何時もは車のハンドルを持っているので、ゆっくり流れを見ることも無いが、久しぶりの一人旅の風情は、ローカル線に限る。一昨年依頼のこの線の利用で、日曜日の夕刻香住に向かった。その時乗車しようとして、ドアの前に立っているのにドアが開かずに自分で開閉ボタンを押さないと開かないことを知った。発車のブザーが鳴っているので本当にあわてたことを思い出した。車内は空いており、サンダルを脱いで、前の席に足をかけ、缶ビールを持って入り、読み止しの文庫本を出し、詠み続けたり、ふと止めて車外の雨上がりの濃い緑の山を見ていたりした。
緑は直ぐ横に迫って来たりして、山津波は大丈夫かと、線路脇の地肌がむき出しの山の斜面を見たりして、退屈はしない。

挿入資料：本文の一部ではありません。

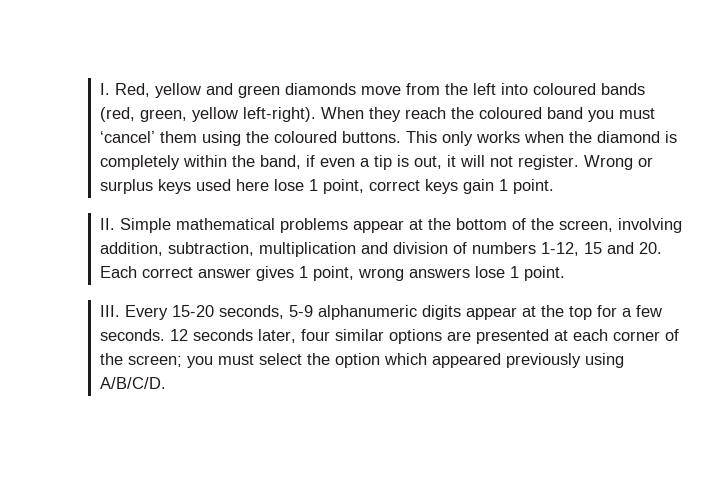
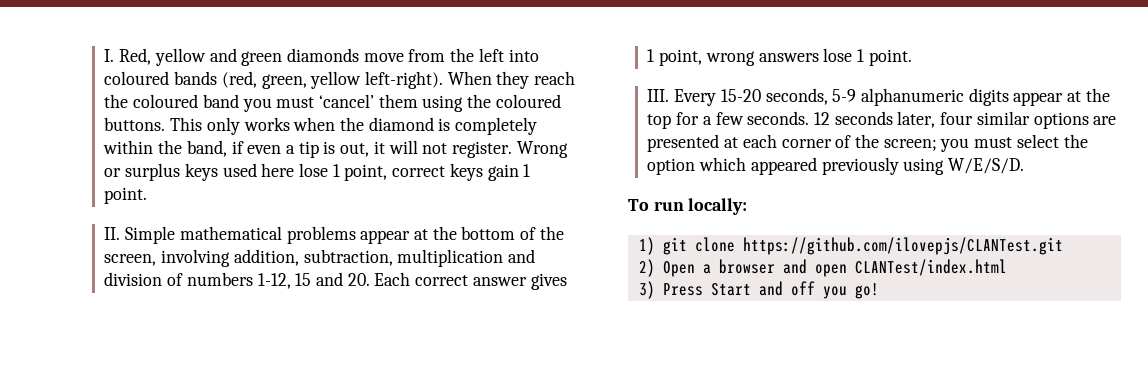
[99,377,166,389] A/B/C/D. -> [948,158,1025,174] [628,198,748,215] [638,237,1063,255] [638,259,1007,277] [638,281,879,299] W/E/S/D. // To run locally: // 1) git clone https://github.com/ilovepjs/CLANTest.git // 2) Open a browser and open CLANTest/index.html // 3) Press Start and off you go!

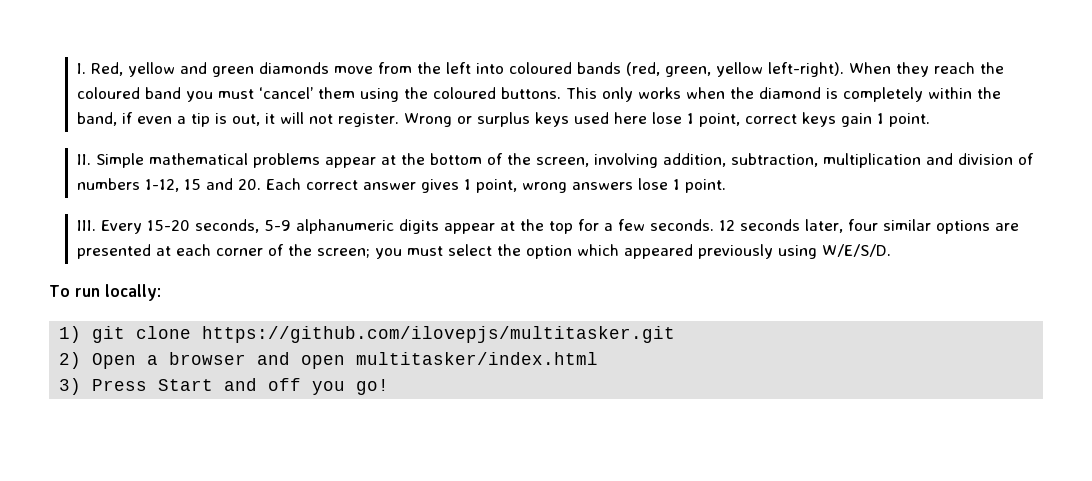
[742,237,1063,255] https://github.com/ilovepjs/CLANTest.git -> [202,326,676,343] https://github.com/ilovepjs/multitasker.git
[854,259,1007,276] CLANTest/index.html -> [356,352,599,365] multitasker/index.html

生野近辺で、分水嶺のことを思い出しながら、ふと例のアホナことを考え着いた。兵庫県を南北に分断する、丁度その山の天辺で小便をしてみたいと思うのである。自分の小便の水溜りが北と南に分断され、それが北は日本海に流れ、南は瀬戸内海から太平洋に注ぐなんて何とも気持ちの良い場所では無いか。昔の学生歌のデカンショ節には、万里の長城で小便すれば、ゴビ砂漠に虹が立つと言うのがあったが、それに勝るとも劣らないではないかと、自画自賛して喜んでニヤっとしていたが、観光の名所にすると、その当りは迷惑な話だろうと思った。
理論的には添うであろうが、土に吸収されてしまって水流まではいかないだろう。あのものが小さい割りに大きなことを言い出すものとやゆされるのが落ちなので分水嶺はおしまいにしよう。帰りの車の中でこの当りに差し掛かった際に、分水嶺のことを孫に話をしようとしたが、疲れて寝込んでしまっていた。家内には恥ずかしくて言えなかった。